Studies using shear bond strength tests are frequently difficult to be compared because of several variables such as type of light sources, exposure time, adhesive system used, enamel characteristics, and different methodological approaches. In order to minimize the influence of these variables in the present study, the control group received the same procedures applied to the experimental groups according to the most acceptable methodologies used in the literature (ISO TR 11405) [18].

In the present study, the intensity of light of all the light emitting diodes was measured using a radiometer (Table 1). The intensity of all the devices was above the recommended in previous studies (300 mW/cm2) for acquiring an optimum polymerization. Power variation among the devices can justify the difference in shear bond strength. However, the bond strength values recommended by Reynolds were achieved from the curing devices. Interestingly it was found that the intensity values measured by the radiometer did not correspond to the values provided by the manufacturer (Table 1).

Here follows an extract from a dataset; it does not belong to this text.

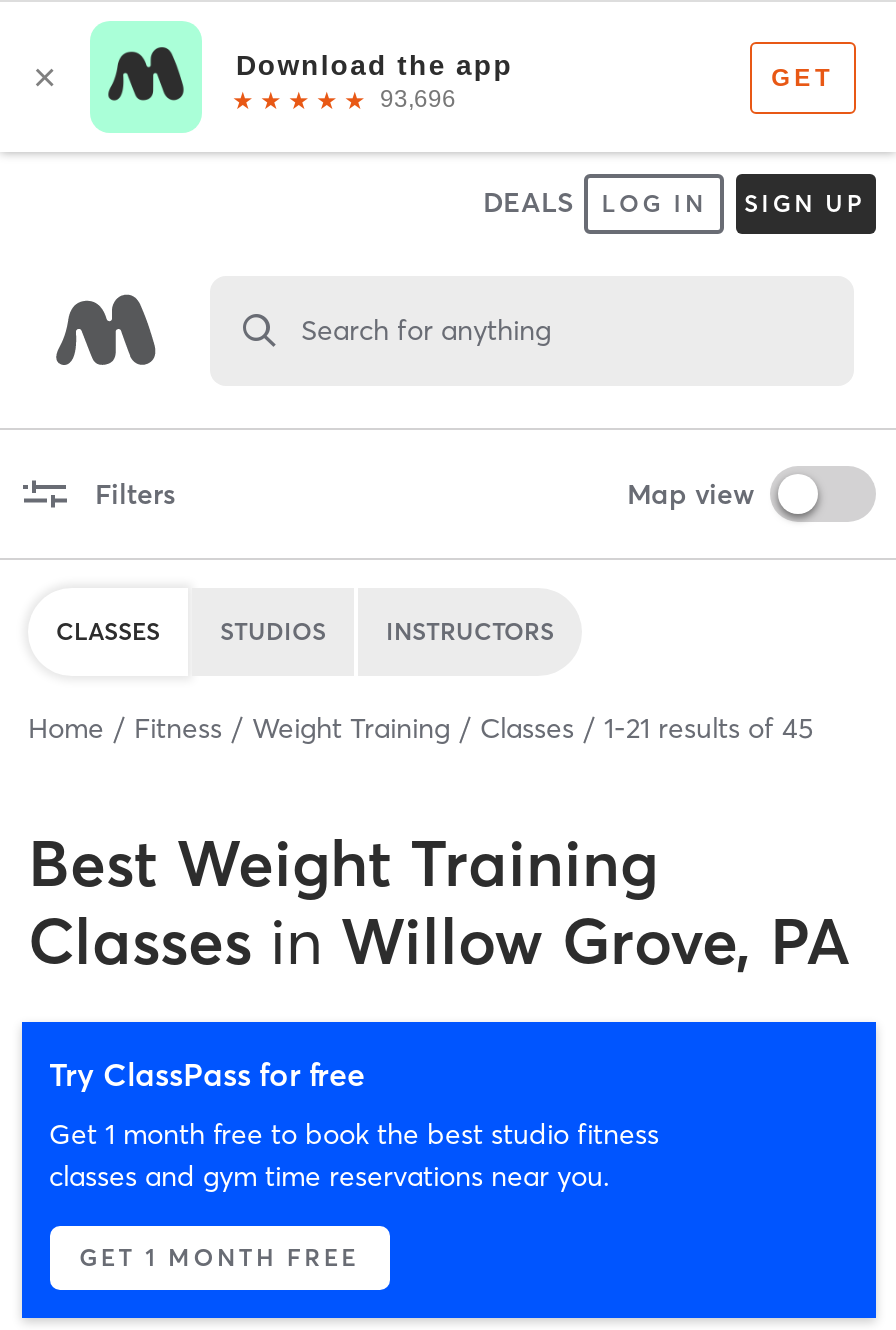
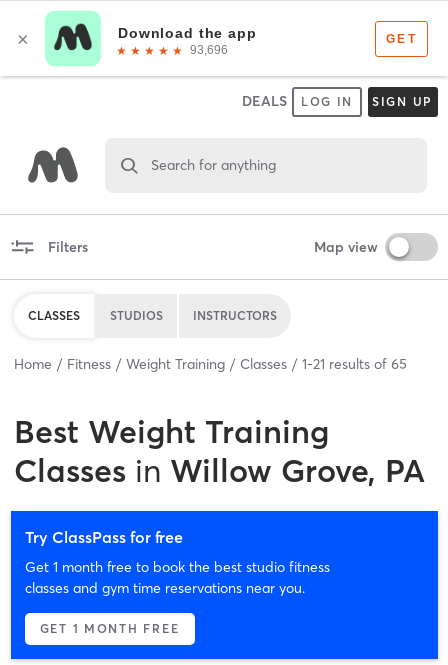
- Home Fitness Weight Training Classes 1-21 results of 45
+ Home Fitness Weight Training Classes 1-21 results of 65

Previous studies have showed that light curing devices such as LED devices display equivalent or even better performance equated to halogen light devices for 40 sec photo-activation time [11-18]. In this study, groups I and M showed higher bod strength than W and A. On the other, Silta et al. [15] studied different polymerization time (20 sec, 10sec, 6sec) for halogen and LED units and found significantly differences. The shorter the curing time, lower the shear bond strength. Usemez et al. [13] found significantly reduces values for LED devices compared to halogen light for photo activation time of 10sec.

Artun and Bergand [16] established ARI scores according to these scores the enamel surfaces to which the bracket was bonded were examined after debonding. These scores measure the residual material on enamel and evaluate the area where fracture occurred during the shear bond strength test. In the same way as reported by Silta et al. [15], no significant differences were found among the groups. The present study fractures obtained by debonding procedures were in majority occurring at the enamel composite interface, predominantly ARI score 1 (less than half remaining on enamel). ARI score 0 and score 3 were not found on any of the samples tested in all the groups while all the specimens of group W showed ARI score 1. Regardless of the type of light curing device, ARI classification indicated that most of the material remained adhered on the bracket base, thus affecting the dental enamel surface. This type of failure suggests that the weak link in the adhesive chain was between composite and enamel surface.

Further research is needed to evaluate these and other LED devices before their use in Orthodontics and other dental specialties indicated in reliable manner.


Ivoclar (lediton) LED showed the maximum shear bond strength followed by 3M (Elipar) LED.

Densply Halogen and Allure LED showed the least shear bond strength followed by Woodpecker LED.

The light sources tested in the present study were all effective for photo activation during bracket bonding.

Most fractures were observed at the enamel-composite interface, with adhesive remaining adhered on bracket after debonding procedure.